I really thought I was the wrong demographic for Shazam! from the moment I saw that flossing bit in the trailer. But no, it turned out to be exactly what the DCEU was lacking, something that was funny, relaxing and downright entertaining to watch with Zackery Levi delivering a champagne performance. It’s also a film that keeps making the future of the DCEU a curious interest.



Coming into this film having been on what seemed to be a lifelong hiatus on anything WWE, Fighting with My Family offered tense drama whilst also having the comedic charm of Stephen Merchant at the wheel. It was an underdog story with an interesting family dynamic and conflicts that get you completely invested from the word go. Also, Nick Frost gives one of his funniest performances to date which is an instant seal of approval.

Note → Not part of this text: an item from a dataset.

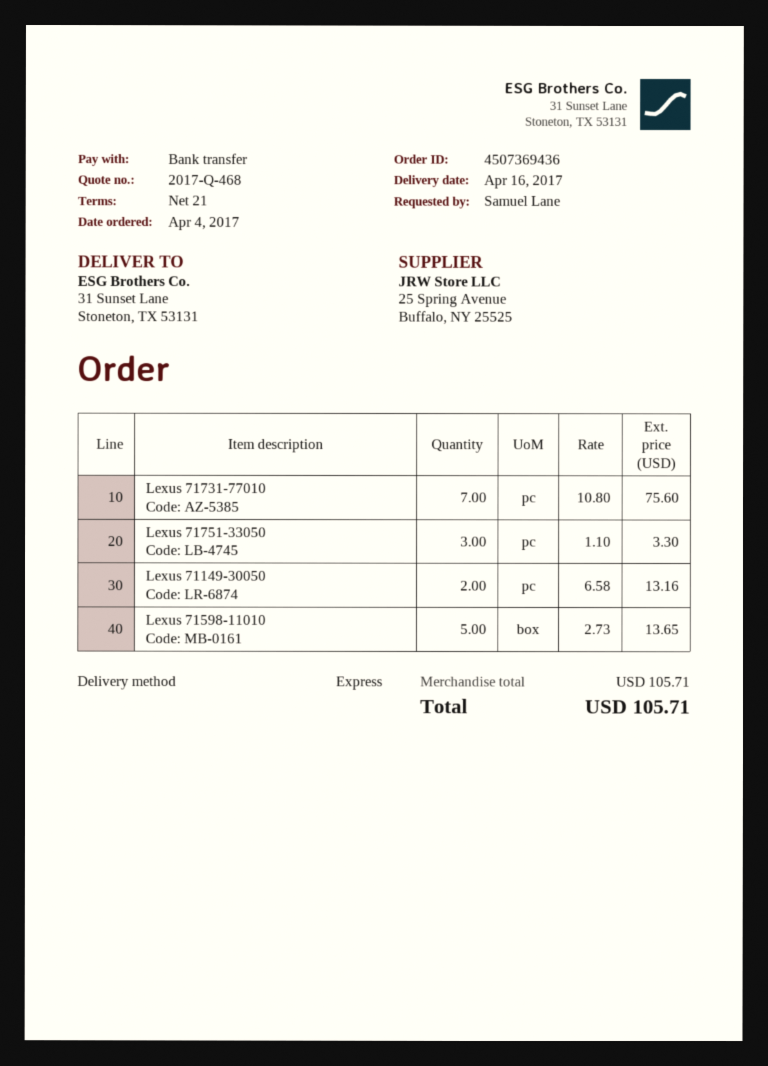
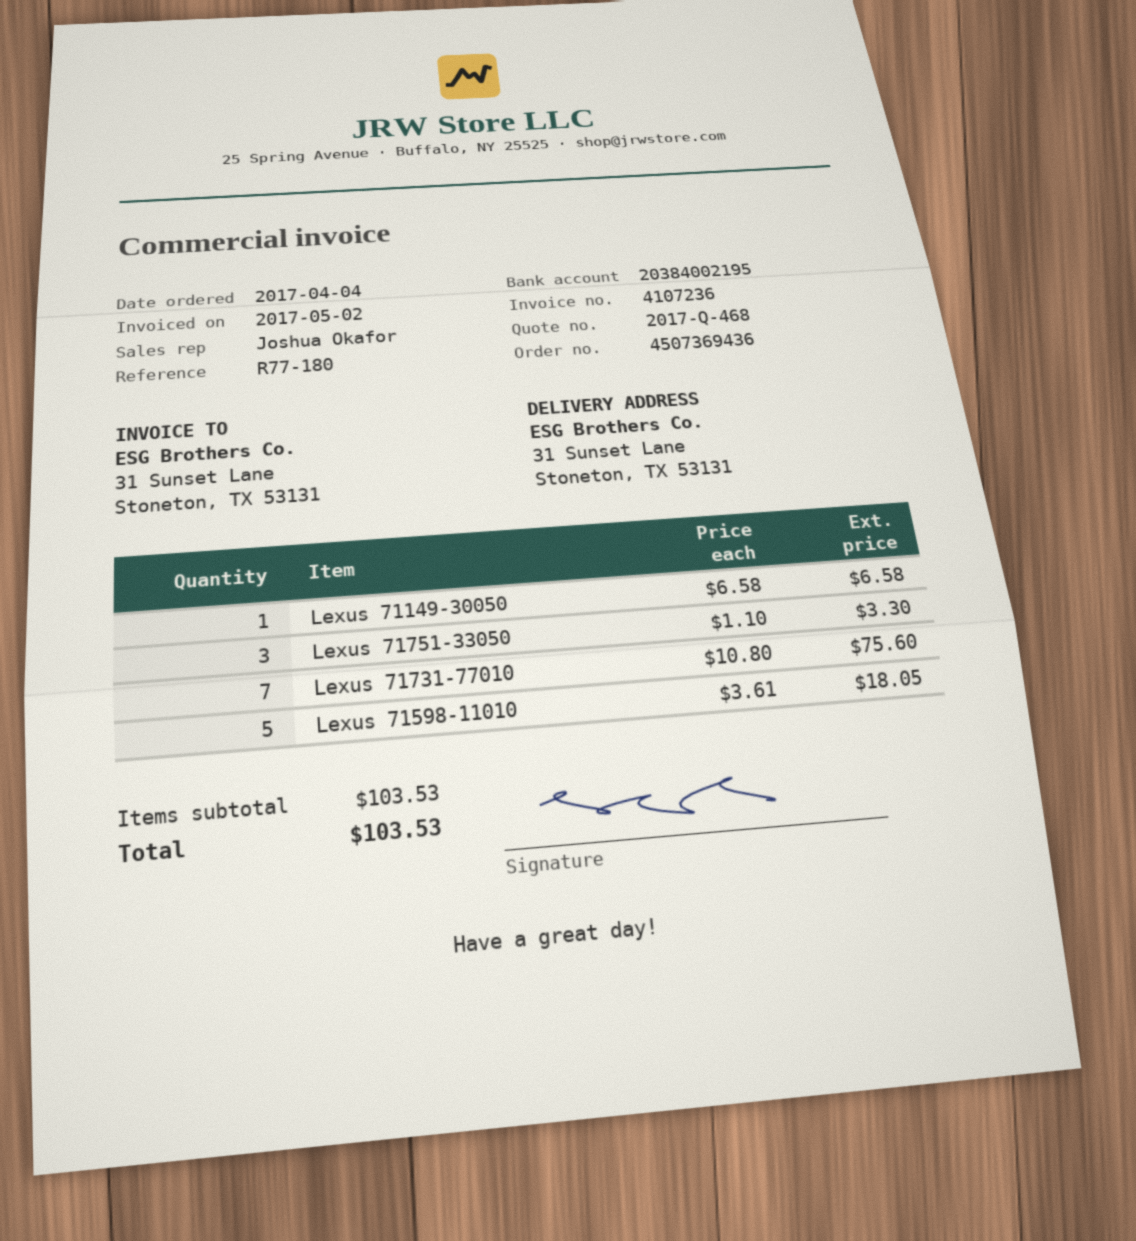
Lexus 71149-30050: 2 x 6.58 = 13.16 -> 1 x 6.58 = 6.58
Lexus 71598-11010: 5 x 2.73 = 13.65 -> 5 x 3.61 = 18.05
subtotal: 105.71 -> 103.53
total: 105.71 -> 103.53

I’ll be honest here, I thought Blinded by the Light wouldn’t amount to anything other than being a hard ti breaker question in a pub quiz. However, this film is the reason I now hear Bruce Springsteen music in every shop I wander in. It may be a little too similar to Bend it Like Beckham but Blinded by the Light encompasses the absolute euphoria of inspiration. I would say that my version would replace The Boss with the Lemmy from Motorhead. (why did he have to go?)




Oh, how I was dreading this film when I went to see it. Instant Family looked like the kind of film that would end up in the bargain bin of an HMV a month after it’s Blu ray release. However, this film had a surprising amount of depth and you know what if I saw it on Netflix after a bad day I’d probably watch it. While the film needed a lot more commitment to various elements, the fact it got a 5/10 rather than a prejudged 2/10 is a fantastic achievement in itself.



If you know me personally would you expect anything else? The film I was most looking forward to this year and in fact my whole life, the film that would either sink or swim and it turned out to be the most wonderful feeling in a cinema I had this year. As a fan, I’ve deliberated if our world and the Pokémon world could mix well together but held back because it felt too complicated to answer. The filmmakers of Pokémon Detective Pikachu went “nope, it’s a simple as just mashing them together” and it was glorious to see.





As my first Netflix original, I would review Triple Frontier has a tall order to fulfill and for a while, I was really enjoying it. It has tense action that used the motivation of wealth to make its characters interesting.  However, in the second half of the film, the filmmakers decided to scrap the good action for a grinding walk through South America. This makes the film much blurrier as we don’t know who characters are even are now. It was like delivering a Ming vase only to drop it at the place you were delivering it to.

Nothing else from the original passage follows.